==== DATASET RECORDS ====
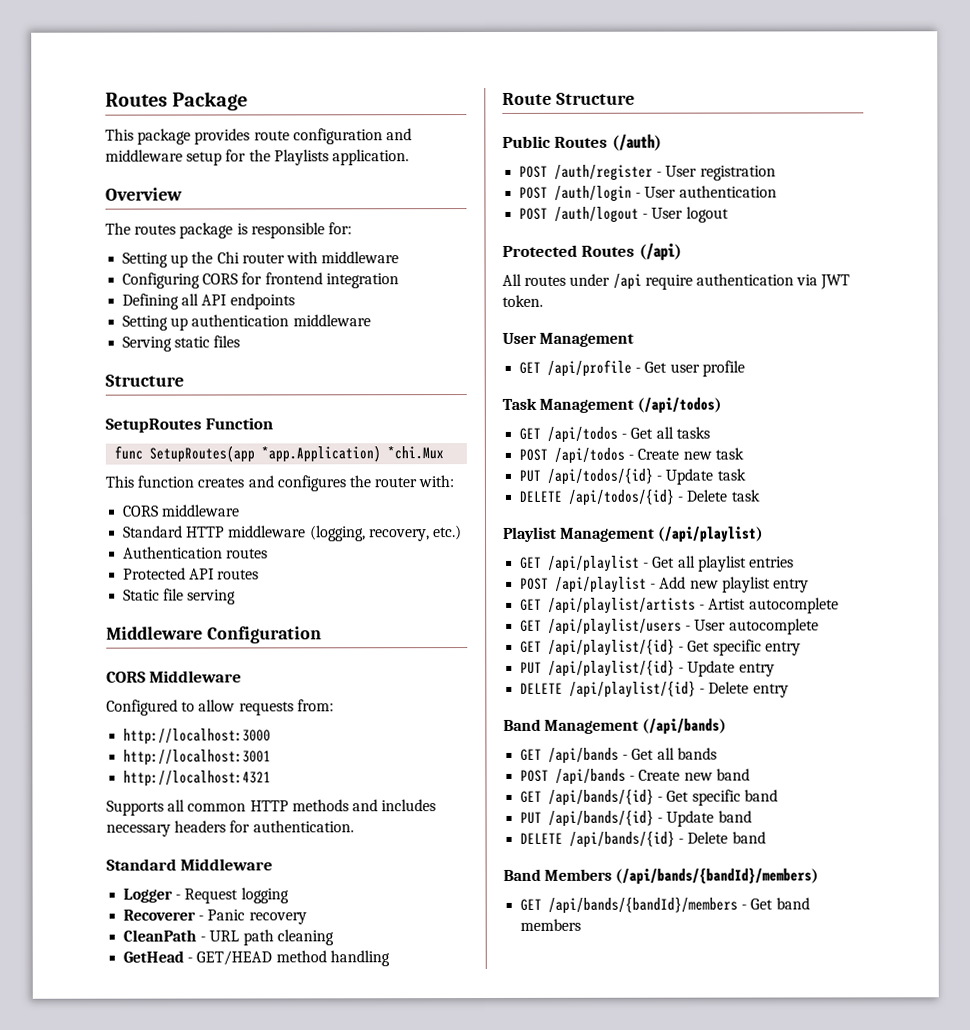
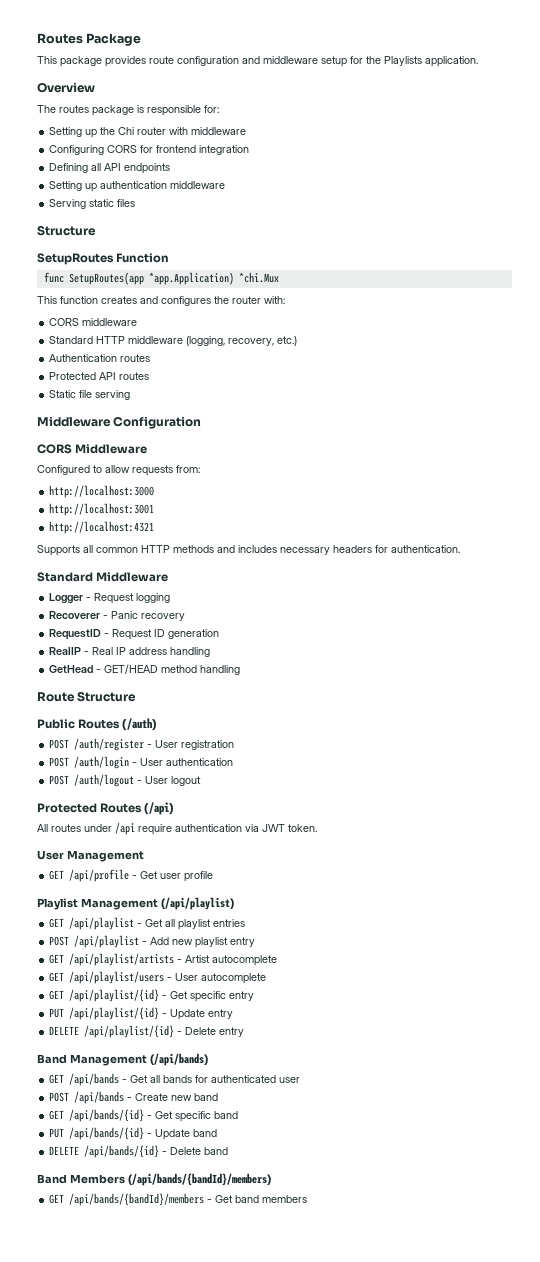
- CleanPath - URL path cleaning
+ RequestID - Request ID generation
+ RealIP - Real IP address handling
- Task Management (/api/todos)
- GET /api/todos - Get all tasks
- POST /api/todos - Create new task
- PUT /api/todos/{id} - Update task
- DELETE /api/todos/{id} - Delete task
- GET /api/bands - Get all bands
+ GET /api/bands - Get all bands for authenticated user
====
==== DATASET RECORDS ====
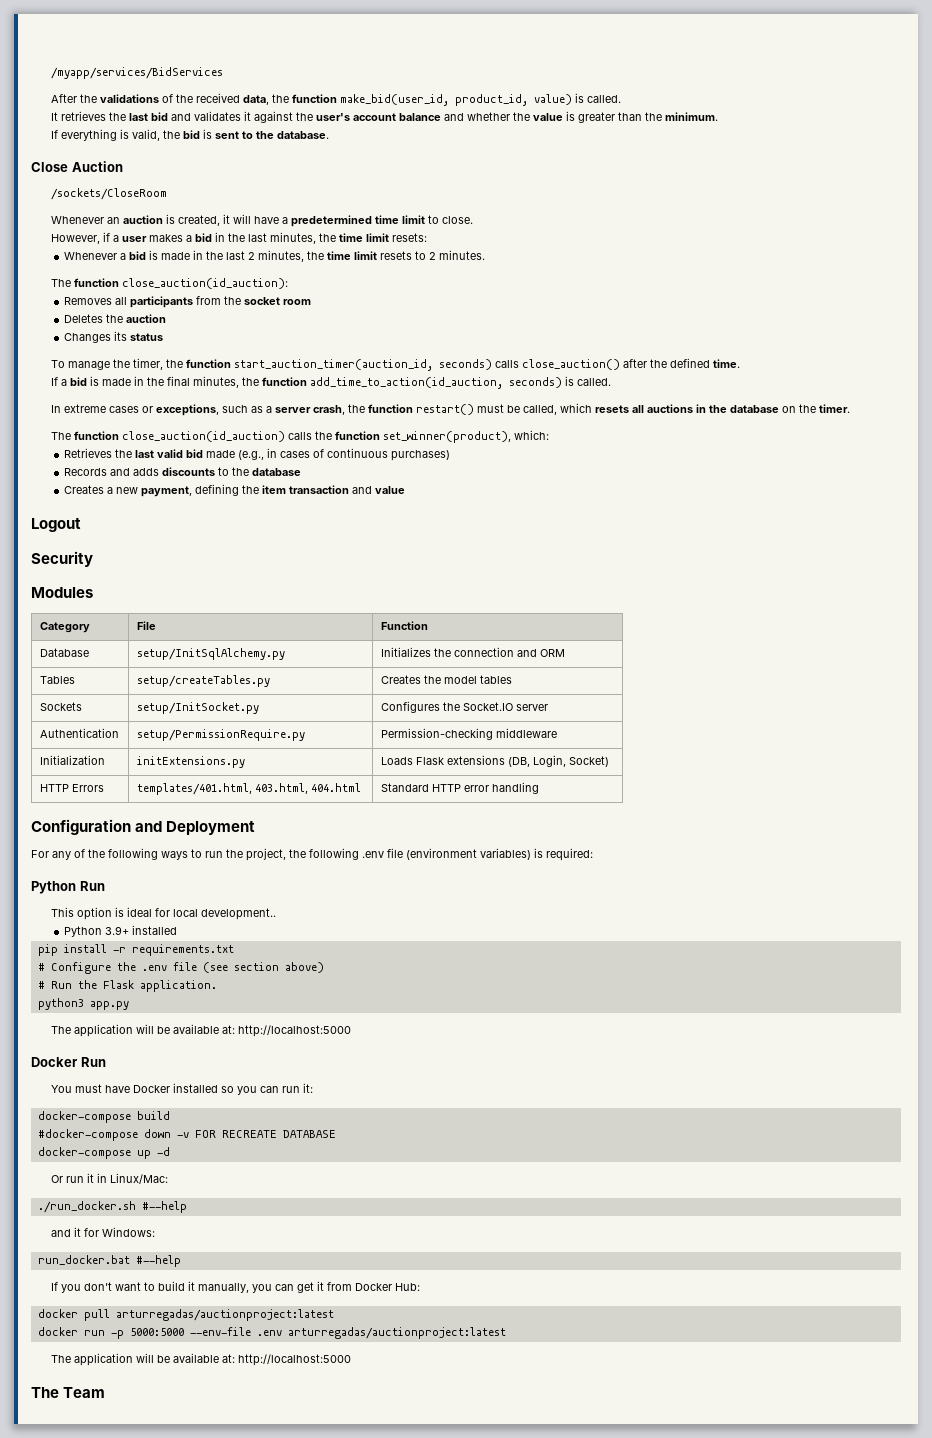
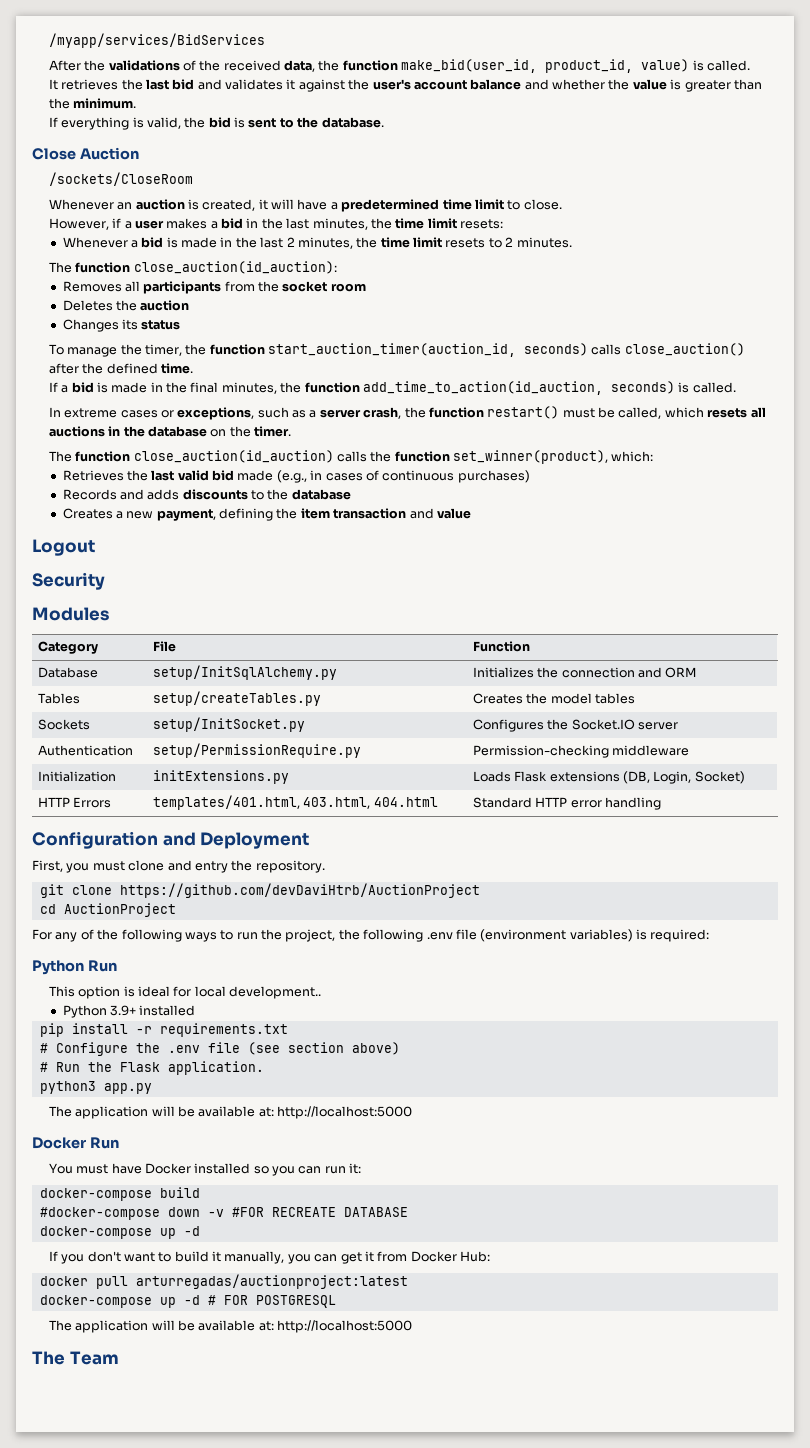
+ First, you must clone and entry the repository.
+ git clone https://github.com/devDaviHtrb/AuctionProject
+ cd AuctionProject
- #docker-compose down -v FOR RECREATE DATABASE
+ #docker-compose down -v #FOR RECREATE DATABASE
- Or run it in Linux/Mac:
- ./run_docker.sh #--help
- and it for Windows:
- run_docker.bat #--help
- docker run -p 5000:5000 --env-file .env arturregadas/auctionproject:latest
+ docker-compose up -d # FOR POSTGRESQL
====
==== DATASET RECORDS ====
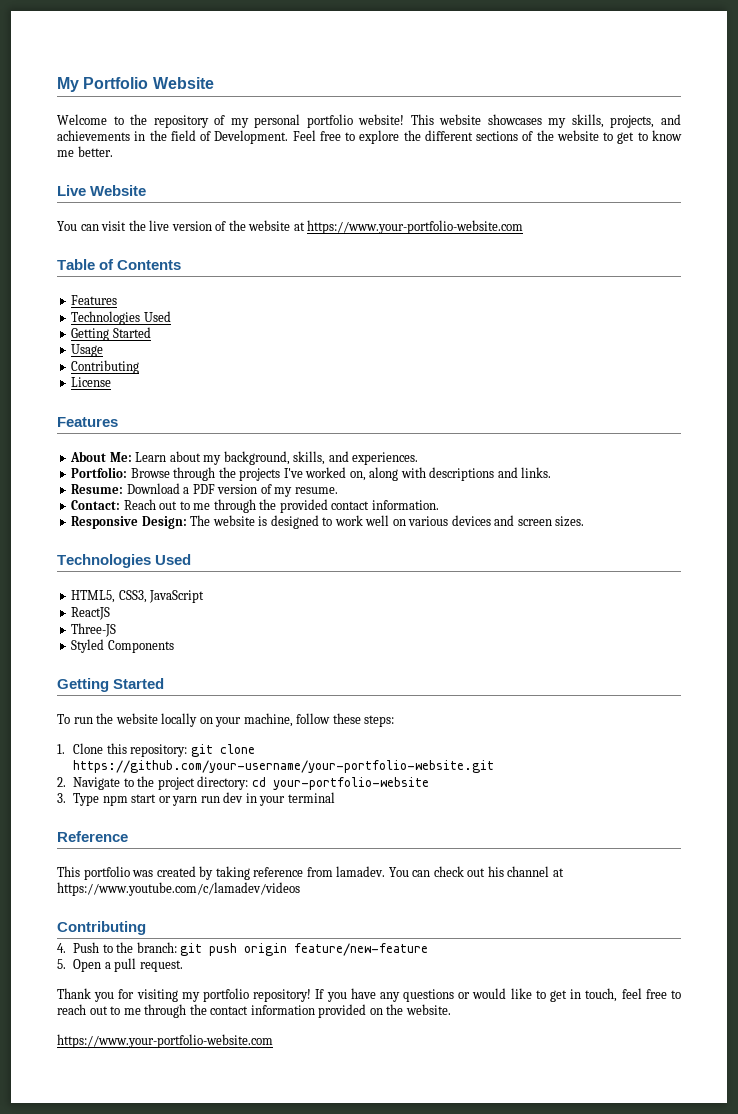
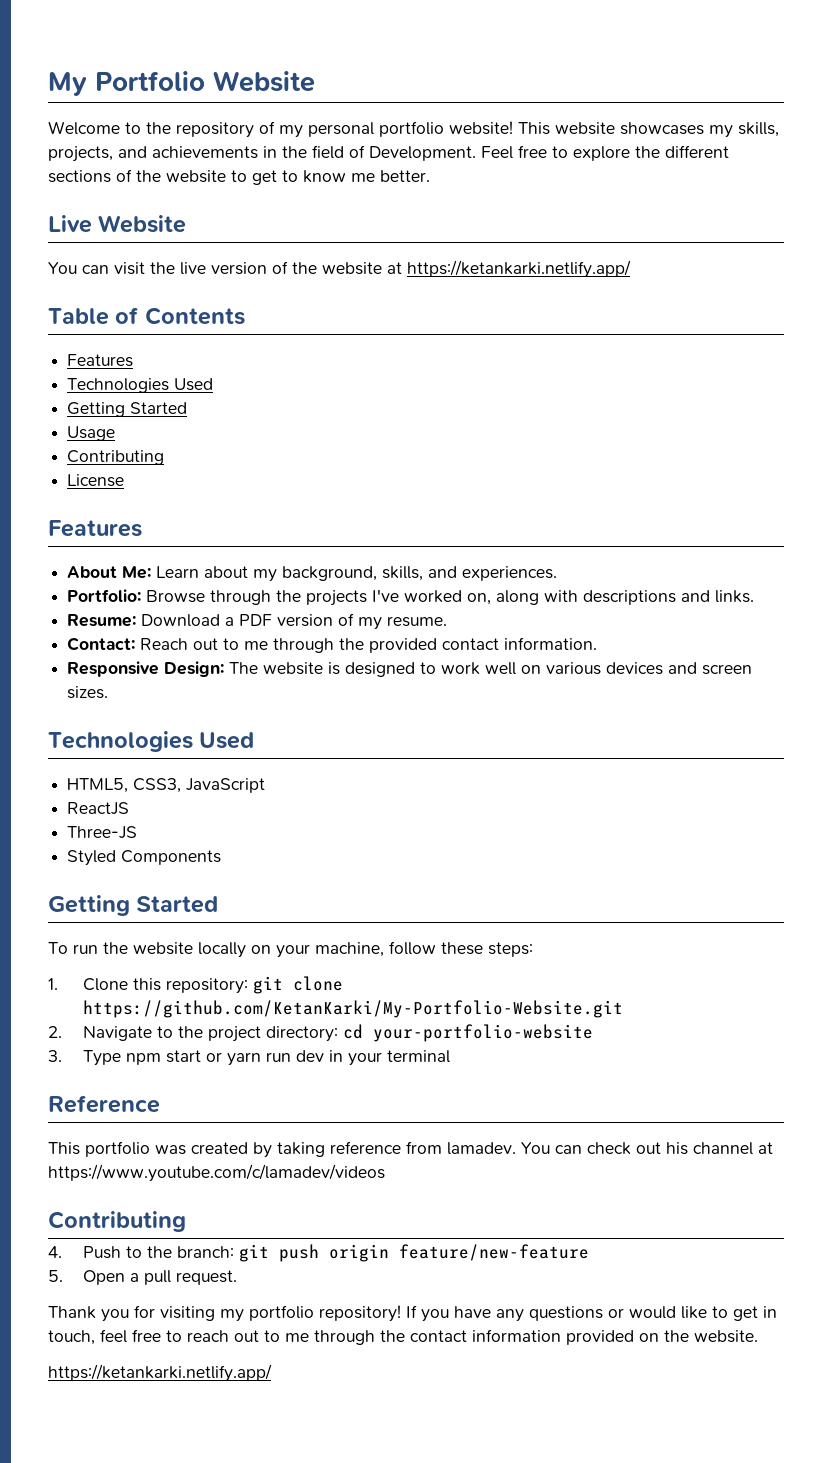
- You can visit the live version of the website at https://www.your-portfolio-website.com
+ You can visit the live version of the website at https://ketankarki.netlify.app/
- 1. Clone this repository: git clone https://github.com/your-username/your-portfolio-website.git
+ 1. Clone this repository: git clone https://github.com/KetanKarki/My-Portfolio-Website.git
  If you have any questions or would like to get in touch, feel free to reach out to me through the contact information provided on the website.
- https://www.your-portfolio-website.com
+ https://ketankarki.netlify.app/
====
Across the entries, each line containing the word "netlify" is to be counted once; the total alone is to be given.

▶ YOUR RESPONSE
2